Hace unos doce años volvió con fuerza una pasión que venía cultivando paralela y tranquilamente desde muy joven. Me refiero a la fotografía. Cuando he tenido un trabajo terminado lo he dado a conocer a la poca gente que merece mi respeto en esta otra arte. No voy a citar nombres para no dar pistas a mis enemigos. Las opiniones han sido de buenas a muy buenas. Malas nunca.

Hoy sostengo las ansias creativas -que existen, puedo asegurarlo- mediante la fotografía y pienso cada día si volver a pintar diariamente ahora que puedo permitírmelo de nuevo. Pintar durante estos últimos años de vida para dejar claras algunas cosas que se quedaron atrás. Sin ansiedad, sin esperar nada y por el puro placer del arte.

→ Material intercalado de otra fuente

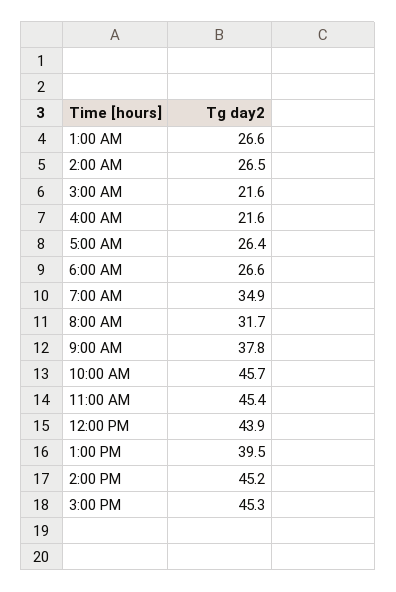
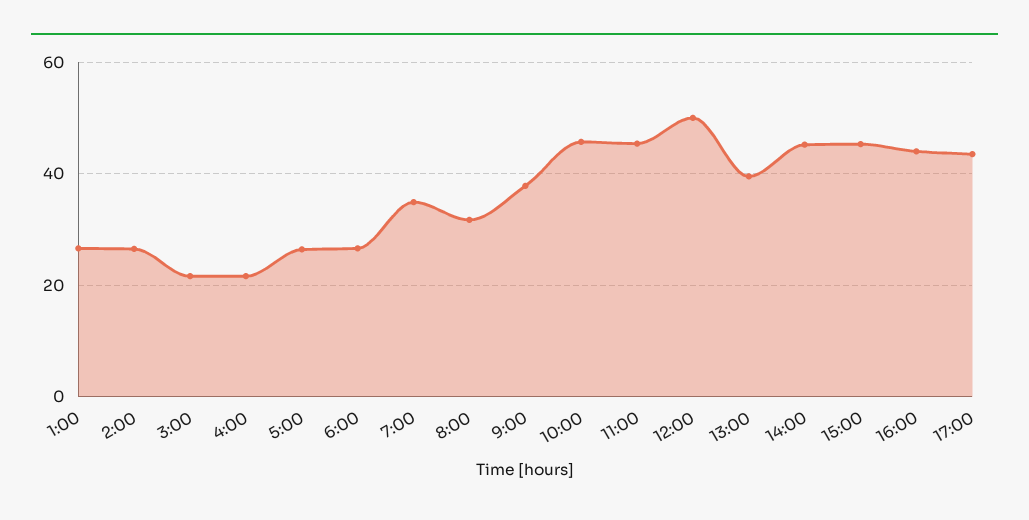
12:00 PM: 43.9 -> 50
16:00: none -> 44
17:00: none -> 44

No hay que pintar mucho. La vanguardia y el mercadeo han hecho pensar a la gente lo contrario y, en ese sistema, es por completo necesario si quieres mantener el precio del producto. Hay que intentar pintar cuadros buenos sin necesidad de pensar que uno ha de hacer La muerte de Sardanápalo para ganarse el reconocimiento y, otra vez, el éxito social. Nada tan lamentable como ese pintor que ha de hacer dos exposiciones al año o el escritor que debe publicar dos o tres libros por temporada. Es imposible hacer nada que valga la pena de ese modo. El arte necesita meditación y reposo, volver el cuadro contra la pared hasta que uno se olvida de que es el autor, hasta que desaparecen el amor y la pasión por esa obra y puede verla como algo ajeno. Es entonces cuando hay que salvarla o destruirla definitivamente.

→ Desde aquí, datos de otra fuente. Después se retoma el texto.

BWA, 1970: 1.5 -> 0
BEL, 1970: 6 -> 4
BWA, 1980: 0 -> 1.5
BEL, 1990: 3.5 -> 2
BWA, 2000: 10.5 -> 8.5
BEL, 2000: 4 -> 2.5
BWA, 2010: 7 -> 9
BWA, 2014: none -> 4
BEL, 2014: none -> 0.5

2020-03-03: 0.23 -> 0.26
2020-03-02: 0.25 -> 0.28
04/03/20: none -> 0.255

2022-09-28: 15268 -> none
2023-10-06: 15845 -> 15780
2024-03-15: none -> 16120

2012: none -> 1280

Hago un ritornello como en los madrigales de Monteverdi, que tanto me gustan: separando la inquina de los enemigos que buscan el mal, ¿quién ha triunfado? Soy un hombre completamente liberado de servidumbres artísticas, mis obras (las que eché a rodar cuando joven y las que pueda hacer en el futuro) no tienen necesidad de rechazar la Legión de Honor porque nunca la han aceptado tácitamente. Como en el poema de Antonio Colinas dedicado a Casanova, espero la muerte en este trozo del mundo, en paz conmigo mismo y en guerra con los demás. Y de vez en cuando sueño con los serrallos azules de Estambul.